Throughout my running experiences I have been truly overwhelmed by human kindness and generosity from friends, family, work colleagues, schools, gym clubs and strangers!! Which brings me to a great tip – when going out on your long runs wear your charity vest – on one occasion I saw a lady in her garden and asked if she would mind refilling my water bottle, when returning with my refill she gave me a donation of £5 and insisted that every time she saw me run past from thereon in another £5 donation would follow.
In closing – “eventually” I hear you cry!

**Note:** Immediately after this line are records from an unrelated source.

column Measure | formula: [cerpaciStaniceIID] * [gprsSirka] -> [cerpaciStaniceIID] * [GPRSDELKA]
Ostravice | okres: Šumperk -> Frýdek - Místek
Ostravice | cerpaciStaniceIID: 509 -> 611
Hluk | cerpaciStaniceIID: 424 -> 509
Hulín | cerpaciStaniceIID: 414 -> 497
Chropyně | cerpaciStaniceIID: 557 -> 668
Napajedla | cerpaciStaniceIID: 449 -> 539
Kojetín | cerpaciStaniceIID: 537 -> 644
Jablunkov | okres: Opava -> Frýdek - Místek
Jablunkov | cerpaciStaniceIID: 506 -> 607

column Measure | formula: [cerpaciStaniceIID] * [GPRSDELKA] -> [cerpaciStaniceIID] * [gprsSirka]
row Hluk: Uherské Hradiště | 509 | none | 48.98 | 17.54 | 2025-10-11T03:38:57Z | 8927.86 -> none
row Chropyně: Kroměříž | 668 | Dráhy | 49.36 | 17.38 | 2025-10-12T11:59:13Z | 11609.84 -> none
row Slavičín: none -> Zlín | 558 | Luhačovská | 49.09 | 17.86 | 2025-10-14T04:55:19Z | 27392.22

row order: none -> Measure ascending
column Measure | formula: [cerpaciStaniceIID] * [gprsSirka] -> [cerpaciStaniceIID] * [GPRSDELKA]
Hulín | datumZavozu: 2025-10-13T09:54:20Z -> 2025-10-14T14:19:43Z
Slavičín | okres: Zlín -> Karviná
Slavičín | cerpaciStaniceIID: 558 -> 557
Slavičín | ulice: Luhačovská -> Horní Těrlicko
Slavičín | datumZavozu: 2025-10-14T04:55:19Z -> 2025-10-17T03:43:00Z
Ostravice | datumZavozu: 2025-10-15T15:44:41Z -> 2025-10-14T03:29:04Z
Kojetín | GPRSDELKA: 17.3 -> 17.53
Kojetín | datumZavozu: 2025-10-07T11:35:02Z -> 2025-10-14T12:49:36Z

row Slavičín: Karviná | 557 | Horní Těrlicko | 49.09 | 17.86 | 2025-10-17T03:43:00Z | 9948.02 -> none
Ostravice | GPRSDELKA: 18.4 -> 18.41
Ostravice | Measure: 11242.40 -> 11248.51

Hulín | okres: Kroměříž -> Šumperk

You need a good reason to get out of a warm bed and pound the streets for hours and I found that without doubt, a powerful motivating factor is the knowledge that I’m doing it for such a great cause and on race day it is with great pride I race as an ambassador for all those affected by MS.
My training tips…
- Don’t skimp – buy good trainers and always have 2 pairs
- Eat for tomorrow
- If you don’t feel like training – aim to do 10 minutes and come home (I guarantee you’ll stay out for longer)
- Choose a training plan to suit you but be prepared to be flexible (there are 100s on the internet)
- Set yourself a bronze, silver and gold goal for race day (this way you’ll never be disappointed if things don’t go to plan)
My fundraising tips…
- Set up an online giving page (it’s an absolute must!) and repost regularly
- Start early
- Don’t be afraid to be cheeky and ask, ask and ask again
- Wear you charity vest at every opportunity
- Tell people your golden goal – a lot will offer to double their pledge should you achieve it!